Director: William Oldroyd
Runtime: 90 minutes
Disregard the tight, binding corsets and the crinolines, the gloomy Victorian setting that echoes the works of the Bronte sisters and Thomas Hardy. William Oldroyd’s minimal story of a woman’s climb to dominance is as old as the ages,and as new as anything coming out of the sexual revolution and Women’s Lib. Inspired on the character created by William Shakespeare and based on the novella Lady Macbeth of Miensk District, Lady Macbeth tells the story of Katherine (Florence Pugh), a young woman who has been bought into marriage to a ill-tempered asshole of a man, Alexander Lester (Paul Hilton). Lester takes her to reside at his father’s estate, where from the word go, they make it known she will have no more presence than a mute wife, keeping house, and nothing more. The first night she spends at the Lester house is as chilling as anything, and ends with a note of uncertainty, and the following scene, where she sits in dead silence, staring at nothing, awaiting Lester’s and Boris’ arrival, is as tense and uncomfortable as anything that comes later.

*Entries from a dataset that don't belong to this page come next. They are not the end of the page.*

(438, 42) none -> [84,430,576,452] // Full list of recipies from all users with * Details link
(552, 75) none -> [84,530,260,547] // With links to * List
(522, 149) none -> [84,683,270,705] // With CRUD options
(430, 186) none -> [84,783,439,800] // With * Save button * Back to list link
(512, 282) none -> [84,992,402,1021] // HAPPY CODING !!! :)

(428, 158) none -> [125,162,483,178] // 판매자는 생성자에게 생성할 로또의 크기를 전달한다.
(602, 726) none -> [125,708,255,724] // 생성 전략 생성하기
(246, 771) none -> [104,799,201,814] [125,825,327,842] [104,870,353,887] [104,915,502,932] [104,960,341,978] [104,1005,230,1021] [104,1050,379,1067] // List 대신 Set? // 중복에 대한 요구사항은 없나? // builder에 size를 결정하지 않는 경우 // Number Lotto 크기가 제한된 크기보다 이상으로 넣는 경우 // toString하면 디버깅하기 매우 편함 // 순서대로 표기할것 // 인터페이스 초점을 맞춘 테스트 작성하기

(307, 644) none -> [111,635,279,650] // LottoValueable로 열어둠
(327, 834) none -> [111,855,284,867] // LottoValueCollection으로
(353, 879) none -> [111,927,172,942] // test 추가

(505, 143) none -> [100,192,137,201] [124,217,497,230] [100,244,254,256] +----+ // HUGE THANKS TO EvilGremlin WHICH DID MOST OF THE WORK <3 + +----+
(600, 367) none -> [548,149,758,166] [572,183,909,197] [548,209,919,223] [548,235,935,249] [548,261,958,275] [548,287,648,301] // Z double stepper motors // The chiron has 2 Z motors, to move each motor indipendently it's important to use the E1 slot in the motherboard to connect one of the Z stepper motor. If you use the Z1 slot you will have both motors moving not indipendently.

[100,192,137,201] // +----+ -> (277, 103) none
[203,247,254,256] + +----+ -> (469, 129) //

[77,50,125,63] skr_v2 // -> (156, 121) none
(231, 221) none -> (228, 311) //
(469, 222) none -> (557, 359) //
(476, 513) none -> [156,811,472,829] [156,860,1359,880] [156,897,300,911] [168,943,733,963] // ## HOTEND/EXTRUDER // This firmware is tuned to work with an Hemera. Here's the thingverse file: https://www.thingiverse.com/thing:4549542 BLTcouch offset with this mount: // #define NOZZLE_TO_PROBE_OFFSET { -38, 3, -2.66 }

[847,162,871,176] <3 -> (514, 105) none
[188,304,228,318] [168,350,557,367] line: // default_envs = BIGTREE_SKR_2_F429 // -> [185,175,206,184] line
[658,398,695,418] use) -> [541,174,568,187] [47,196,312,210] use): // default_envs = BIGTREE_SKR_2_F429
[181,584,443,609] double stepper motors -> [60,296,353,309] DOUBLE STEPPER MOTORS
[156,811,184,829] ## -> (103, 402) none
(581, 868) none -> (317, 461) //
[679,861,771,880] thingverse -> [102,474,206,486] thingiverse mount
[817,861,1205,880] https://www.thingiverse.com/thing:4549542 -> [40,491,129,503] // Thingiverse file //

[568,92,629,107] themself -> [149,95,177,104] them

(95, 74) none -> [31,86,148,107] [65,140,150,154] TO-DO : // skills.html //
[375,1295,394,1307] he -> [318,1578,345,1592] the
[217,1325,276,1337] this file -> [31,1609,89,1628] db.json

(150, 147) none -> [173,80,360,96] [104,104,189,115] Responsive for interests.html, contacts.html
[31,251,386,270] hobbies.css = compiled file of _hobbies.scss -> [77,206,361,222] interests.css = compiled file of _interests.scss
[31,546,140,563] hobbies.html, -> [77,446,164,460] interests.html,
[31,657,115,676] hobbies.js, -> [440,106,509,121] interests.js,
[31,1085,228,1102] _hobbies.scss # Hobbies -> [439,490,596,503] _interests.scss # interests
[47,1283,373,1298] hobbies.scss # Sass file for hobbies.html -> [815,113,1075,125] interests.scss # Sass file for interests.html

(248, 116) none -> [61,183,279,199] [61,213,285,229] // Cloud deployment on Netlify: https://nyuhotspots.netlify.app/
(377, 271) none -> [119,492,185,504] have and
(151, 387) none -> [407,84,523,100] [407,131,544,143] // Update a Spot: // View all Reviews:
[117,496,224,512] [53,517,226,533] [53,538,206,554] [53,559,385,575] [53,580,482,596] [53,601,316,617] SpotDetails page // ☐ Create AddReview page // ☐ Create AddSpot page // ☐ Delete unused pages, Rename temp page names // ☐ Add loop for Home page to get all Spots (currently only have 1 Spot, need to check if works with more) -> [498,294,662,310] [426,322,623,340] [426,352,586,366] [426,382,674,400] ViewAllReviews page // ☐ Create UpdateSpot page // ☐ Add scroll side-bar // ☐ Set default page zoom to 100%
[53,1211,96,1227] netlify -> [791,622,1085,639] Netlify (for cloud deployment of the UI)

When Boris and Lester leave the estate to take care of some business, Katherine is left on her own in the house. and stumbles onto a scene in a barn. Several men, workers, are having a little sexual fun with some of the maids. One of the men, Sebastian (Cosmo Jarvis) catches her attention, and she makes a point to get close to him. It’s clear there is an attraction between the two, and it doesn’t take long for Sebastian to make his way into her room in a scene that starts as an invasion of privacy teetering on rape and ends with her taking charge in the long run, having him over, seeing him every chance she gets. Anna, the maid she saw in a tryst with Sebastian, disapproves, and takes matters into her own hands to notify the priest of what is happening. Her actions eventually reach Lester and Boris, who returns to the house and confronts Katherine. What happens next is something I won’t say, because it is contingent to the transformation that Katherine receives as she begins to assert her power and cross the line from proto-feminist to monster.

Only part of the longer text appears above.